Academic Urology Unit, Department of Oncology, Royal Hallamshire Hospital, University of Sheffield, Sheffield S10 2JF, UK.
BMJ (online) (Impact Factor: 16.38). 01/2012; 344:d7894. DOI: 10.1136/bmj.d7894
Source: PubMed

ABSTRACT To measure the effect of the adverse events within 35 days of transrectal ultrasound guided biopsy from the perspective of asymptomatic men having prostate specific antigen (PSA) testing; to assess early attitude to re-biopsy; to estimate healthcare resource use associated with adverse events due to biopsy; and to develop a classification scheme for reporting adverse events after prostate biopsy.
Prospective cohort study (Prostate Biopsy Effects: ProBE) nested within Prostate Testing for Cancer and Treatment (ProtecT) study. Participants Between 1999 and 2008, 227,000 community dwelling men aged 50-69 years were identified at 352 practices and invited to counselling about PSA testing. 111,148 attended a nurse led clinic in the community, and 10,297 with PSA concentrations of 3-20 ng/mL were offered biopsy within ProtecT. Between February 2006 and May 2008, 1147/1753 (65%) eligible men (mean age 62.1 years, mean PSA 5.4 ng/mL) having 10 core transrectal ultrasound guided biopsy under antibiotic cover in the context of ProtecT were recruited to the ProBE study.

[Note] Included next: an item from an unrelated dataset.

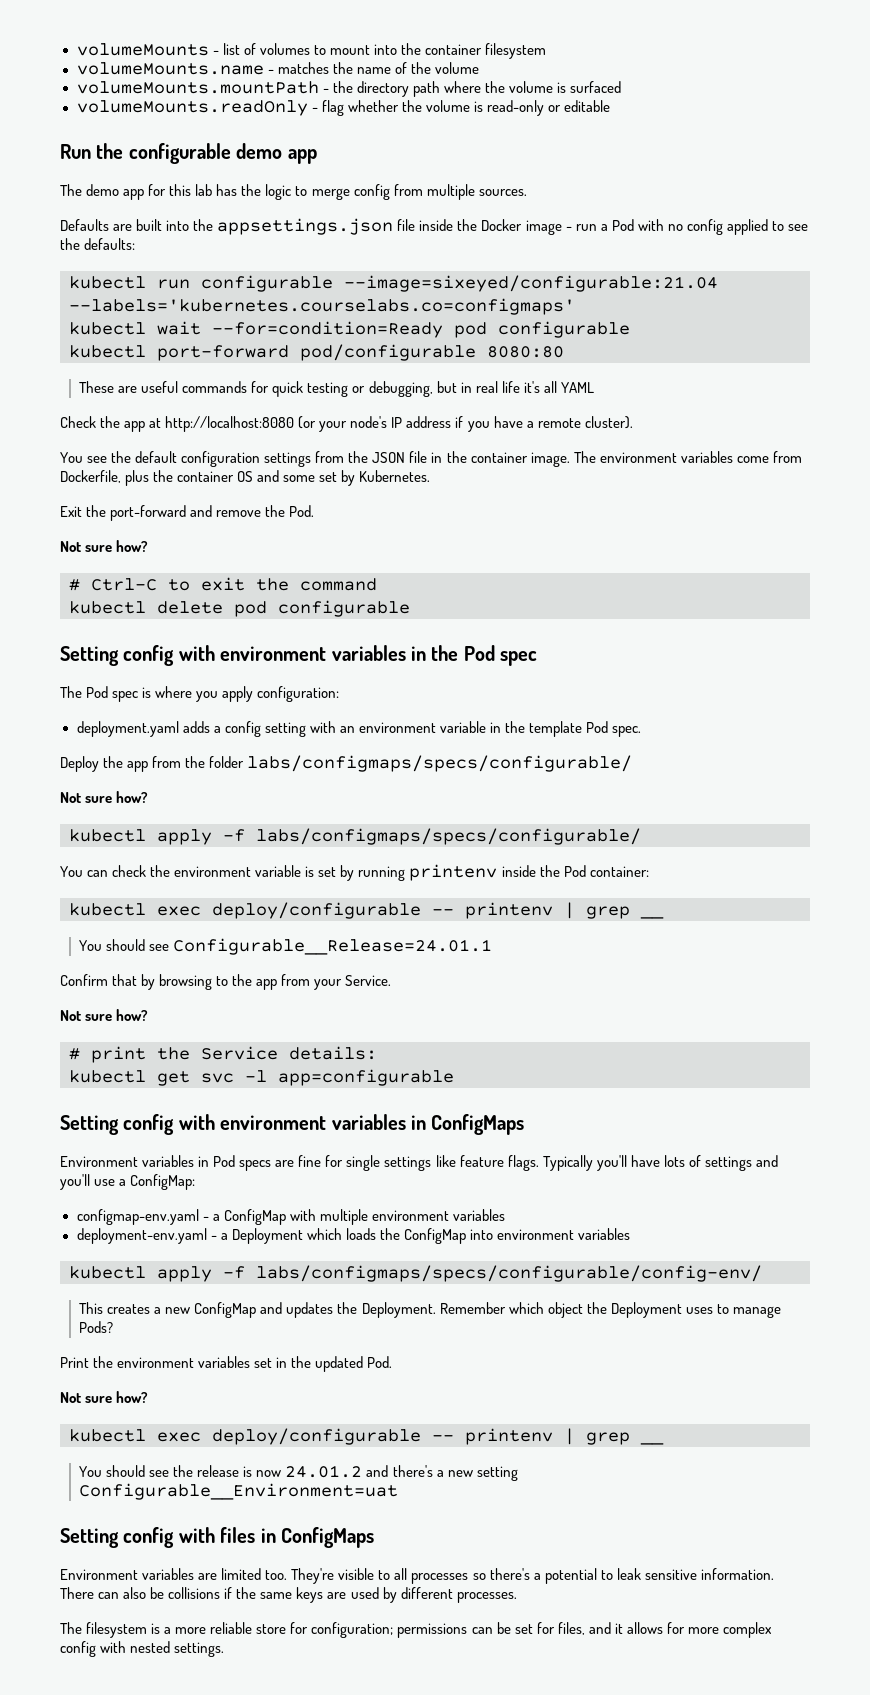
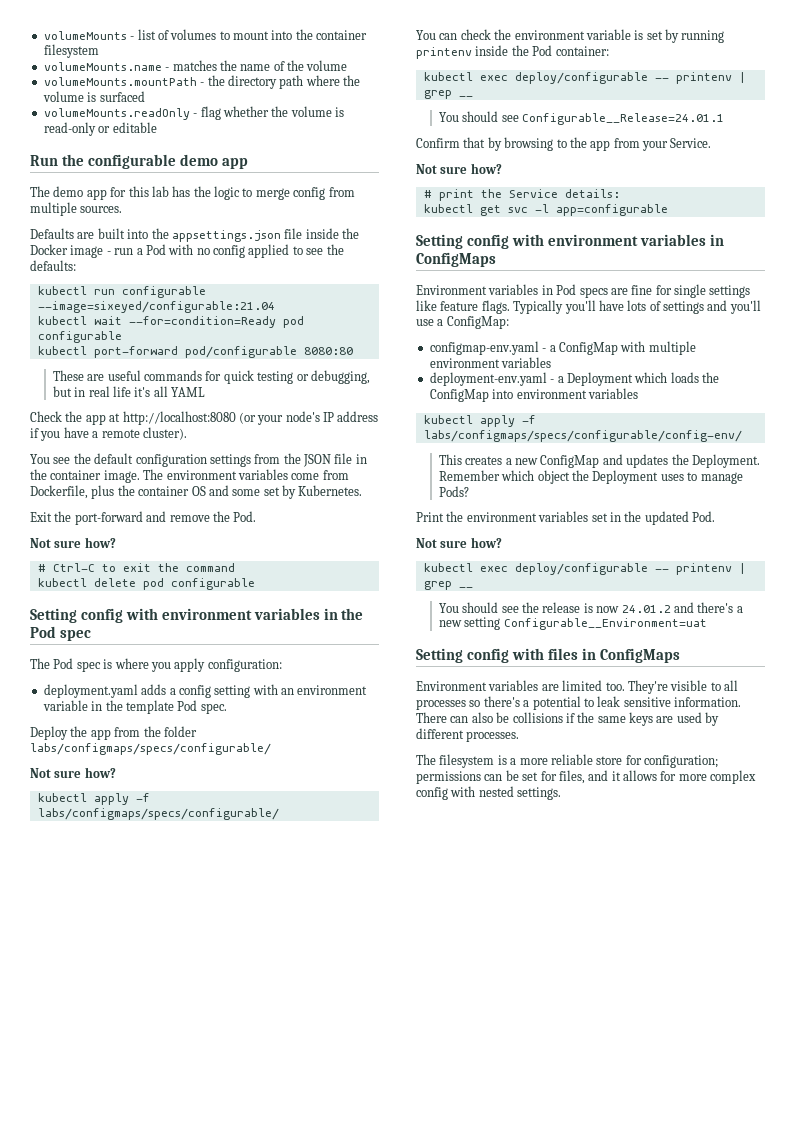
- kubectl run configurable --image=sixeyed/configurable:21.04 --labels='kubernetes.courselabs.co=configmaps'
+ kubectl run configurable --image=sixeyed/configurable:21.04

Purpose designed questionnaire administered at biopsy and 7 and 35 days after the procedure to measure frequency and effect of symptoms related to pain, infection, and bleeding; patients' attitude to repeat biopsy assessed immediately after biopsy and 7 days later; participants' healthcare resource use within 35 days of biopsy evaluated by questionnaire, telephone follow-up, and medical note review; each man's adverse event profile graded according to symptoms and healthcare use.

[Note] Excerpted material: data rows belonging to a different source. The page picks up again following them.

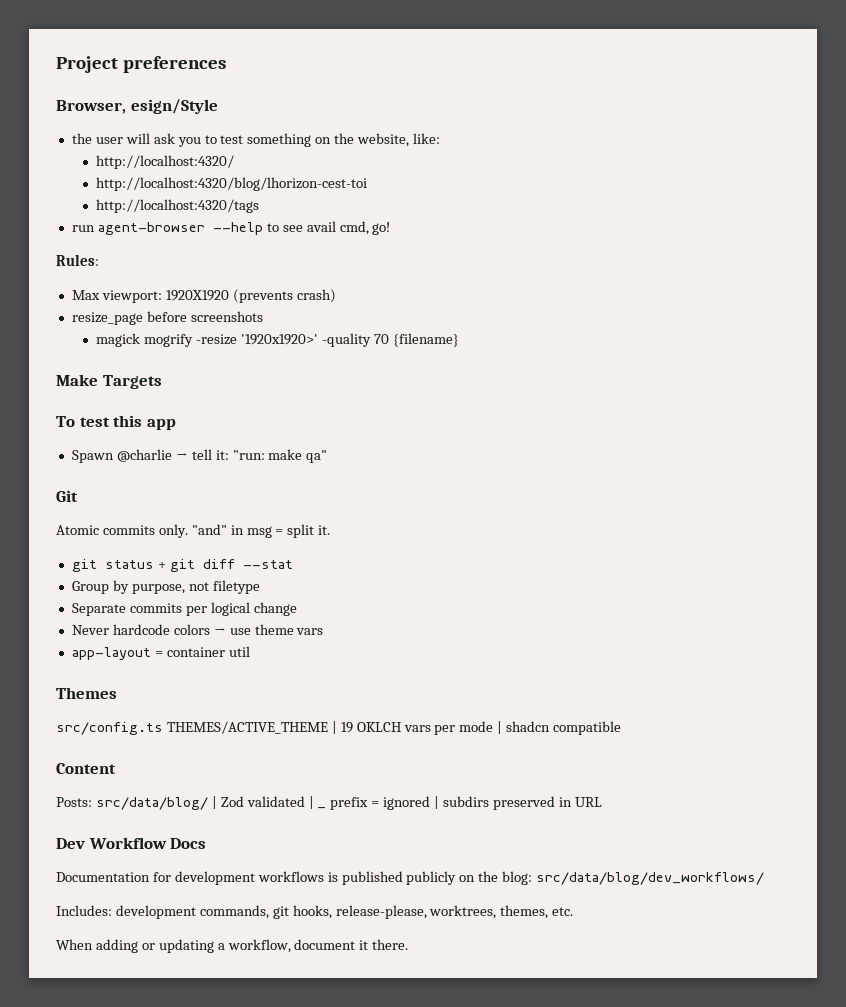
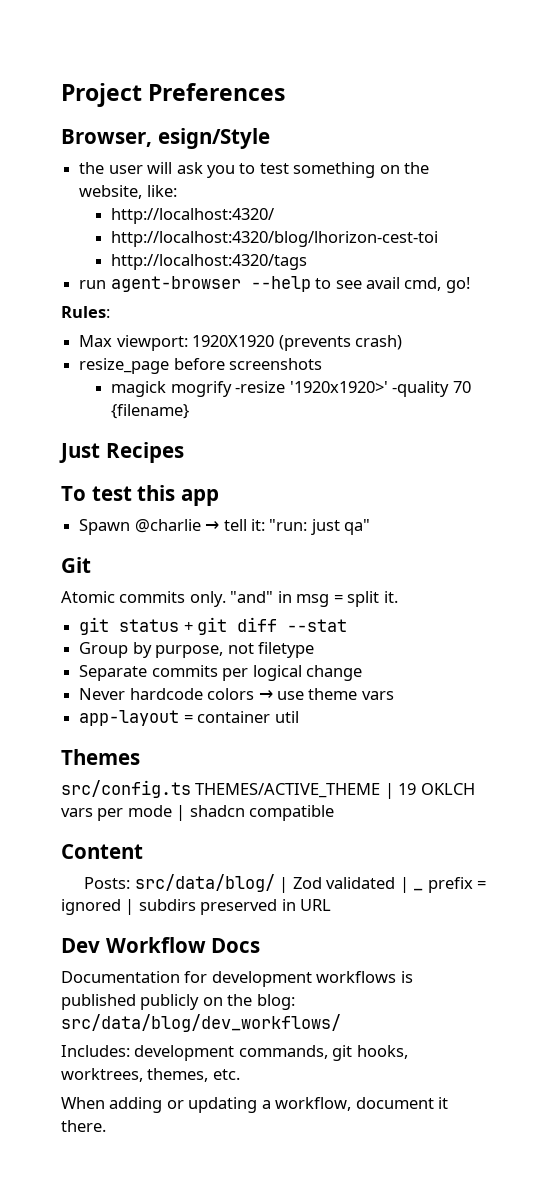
- Project preferences
+ Project Preferences
- Make Targets
+ Just Recipes
- Spawn @charlie → tell it: "run: make qa"
+ Spawn @charlie → tell it: "run: just qa"
- Includes: development commands, git hooks, release-please, worktrees, themes, etc.
+ Includes: development commands, git hooks, worktrees, themes, etc.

Pain was reported by 429/984 (43.6%), fever by 172/985 (17.5%), haematuria by 642/976 (65.8%), haematochezia by 356/967 (36.8%), and haemoejaculate by 605/653 (92.6%) men during the 35 days after biopsy. Fewer men rated these symptoms as a major/moderate problem-71/977 (7.3%) for pain, 54/981 (5.5%) for fever, 59/958 (6.2%) for haematuria, 24/951 (2.5%) for haematochezia, and 172/646 (26.6%) for haemoejaculate. Immediately after biopsy, 124/1142 (10.9%, 95% confidence interval 9.2 to 12.8) men reported that they would consider further biopsy a major or moderate problem: seven days after biopsy, this proportion had increased to 213/1085 (19.6%, 17.4% to 22.1%). A negative attitude to repeat biopsy was associated with unfavourable experience after the first biopsy, particularly pain at biopsy (odds ratio 8.2, P<0.001) and symptoms related to infection (7.9, P<0.001) and bleeding (4.2, P<0.001); differences were evident between centres (P<0.001). 119/1147 (10.4%, 8.7% to 12.3%) men reported consultation with a healthcare professional (usually their general practitioner), most commonly for infective symptoms. Complete data for all index symptoms at all time points were available in 851 participants. Symptoms and healthcare use could be used to grade these men as follows: grade 0 (no symptoms/contact) 18 (2.1%, 1.3% to 3.3%); grade 1 (minor problem/no contact) 550 (64.6%, 61.4% to 67.8%); grade 2 (moderate/major problem or contact) 271 (31.8%, 28.8% to 35.1%); grade 3 (hospital admission) 12 (1.4%, 0.8% to 2.4%); and grade 4 (death) 0. Grade of adverse event was associated with an unfavourable attitude to repeat biopsy (Kendall's τ-b ordinal by ordinal 0.29, P<0.001).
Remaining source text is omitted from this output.